*ASSIGNMENT*: Repeat the records in full. No pictures belong in the copy.

=== Section Start ===

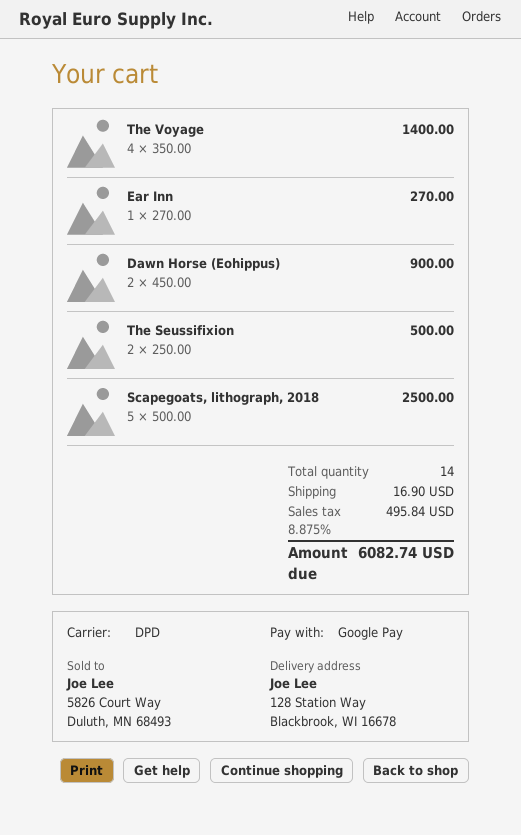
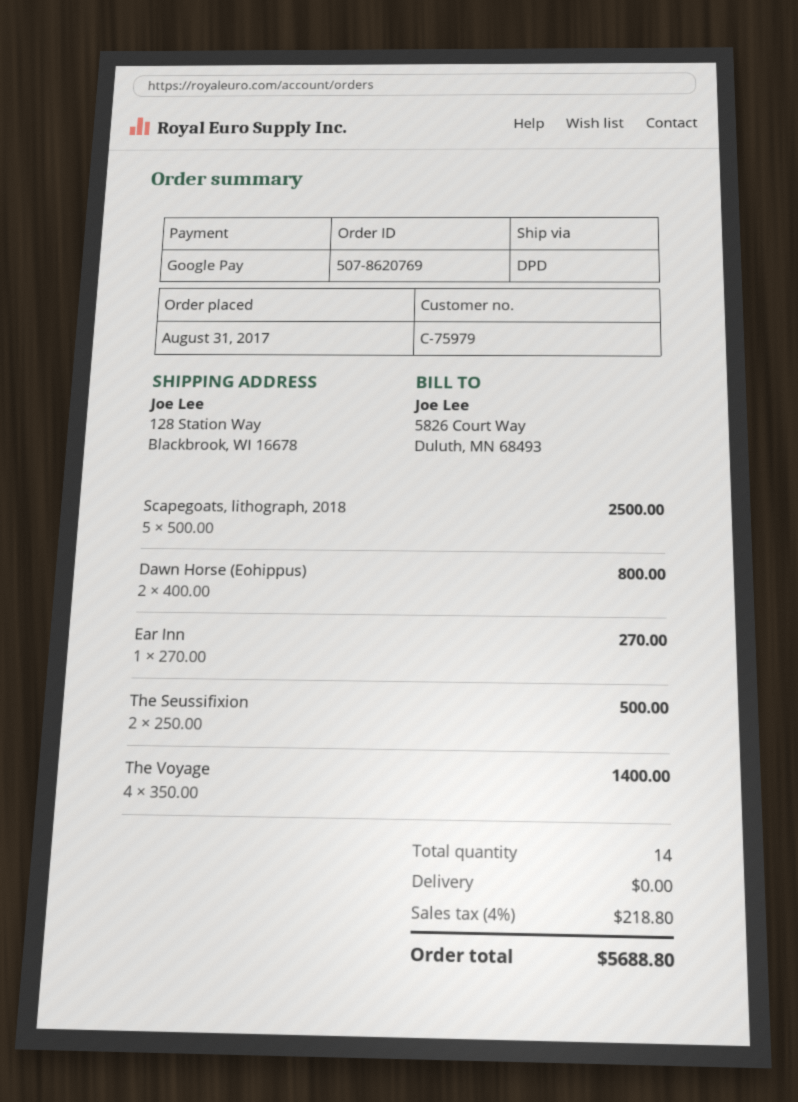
Dawn Horse (Eohippus): 2 x 450.00 = 900.00 -> 2 x 400.00 = 800.00
shipping: 16.90 -> 0.00
tax: 8.875% = 495.84 -> 4% = 218.80
total: 6082.74 -> 5688.80

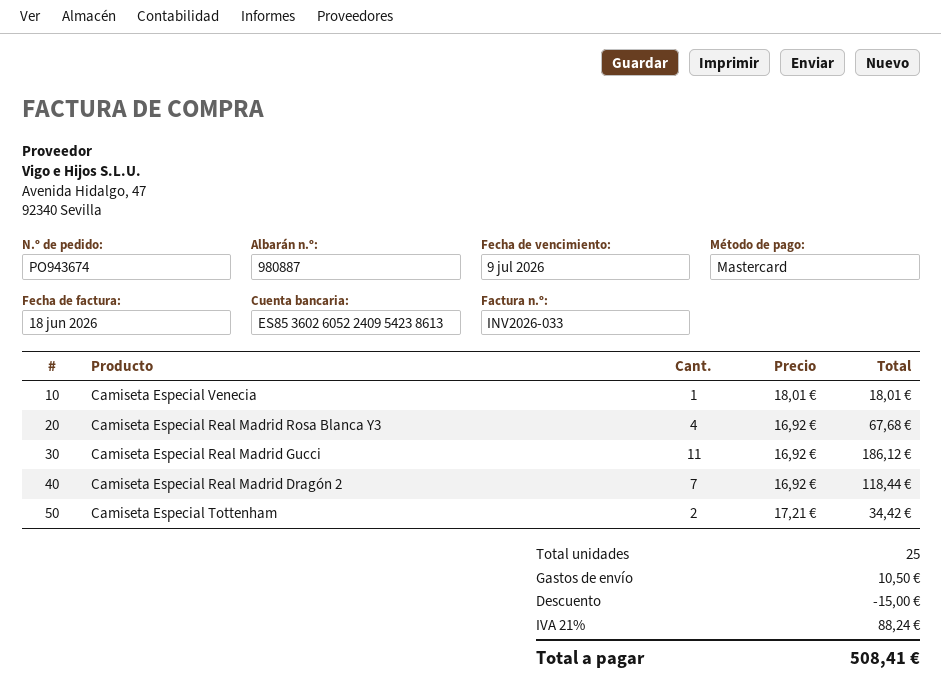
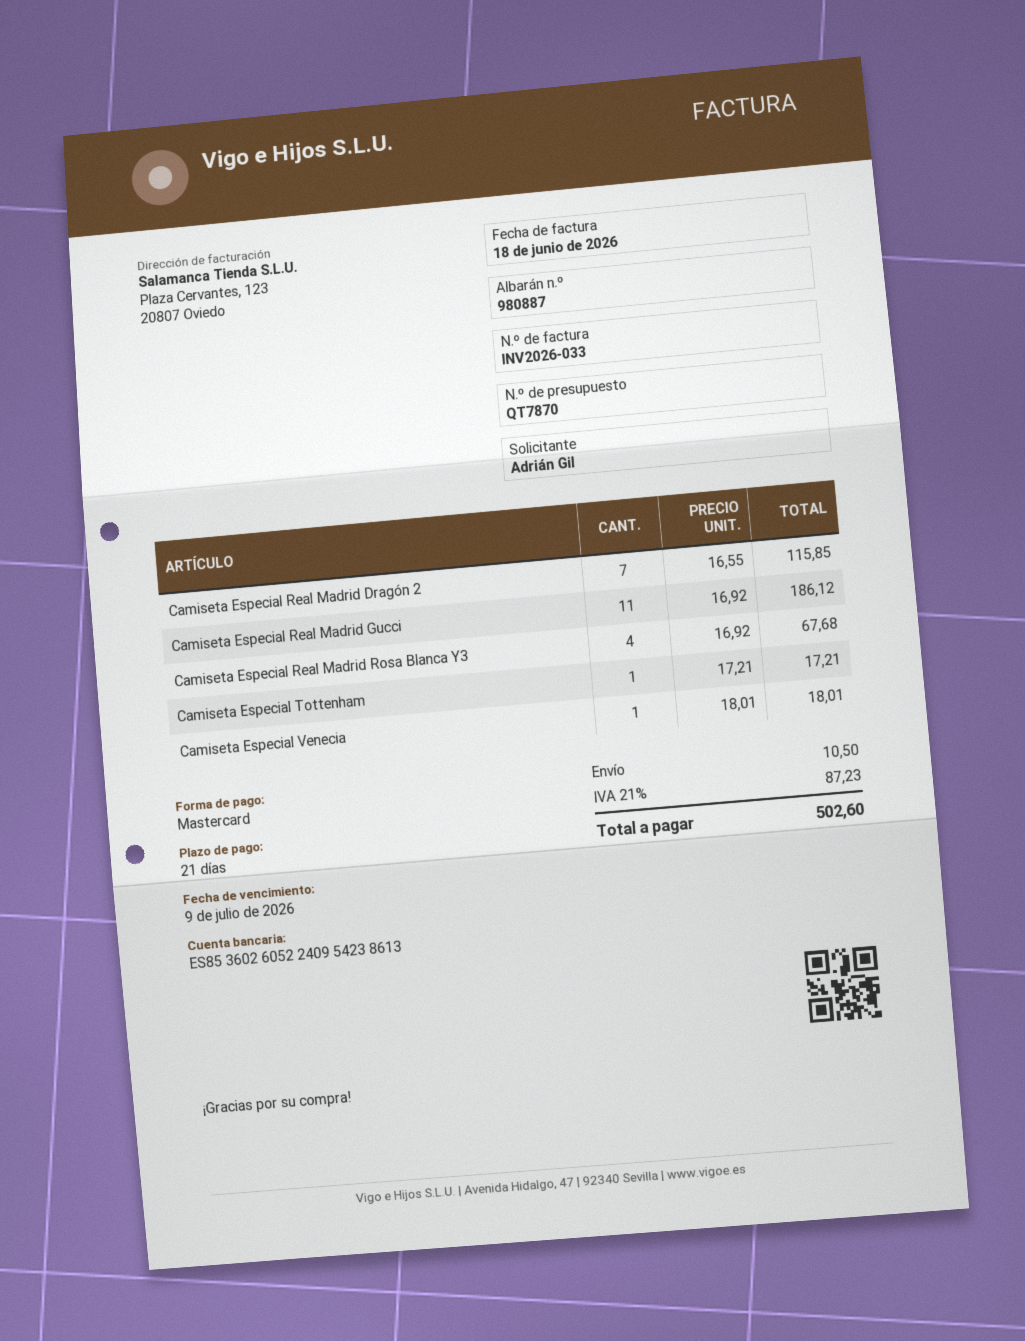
Camiseta Especial Real Madrid Dragón 2: 7 x 16.92 = 118.44 -> 7 x 16.55 = 115.85
Camiseta Especial Tottenham: 2 x 17.21 = 34.42 -> 1 x 17.21 = 17.21
discount: 15.00 -> none
tax: 21% = 88.24 -> 21% = 87.23
total: 508.41 -> 502.60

=== Section End ===

*SOLUTION*:
Dawn Horse (Eohippus): 2 x 450.00 = 900.00 -> 2 x 400.00 = 800.00
shipping: 16.90 -> 0.00
tax: 8.875% = 495.84 -> 4% = 218.80
total: 6082.74 -> 5688.80

Camiseta Especial Real Madrid Dragón 2: 7 x 16.92 = 118.44 -> 7 x 16.55 = 115.85
Camiseta Especial Tottenham: 2 x 17.21 = 34.42 -> 1 x 17.21 = 17.21
discount: 15.00 -> none
tax: 21% = 88.24 -> 21% = 87.23
total: 508.41 -> 502.60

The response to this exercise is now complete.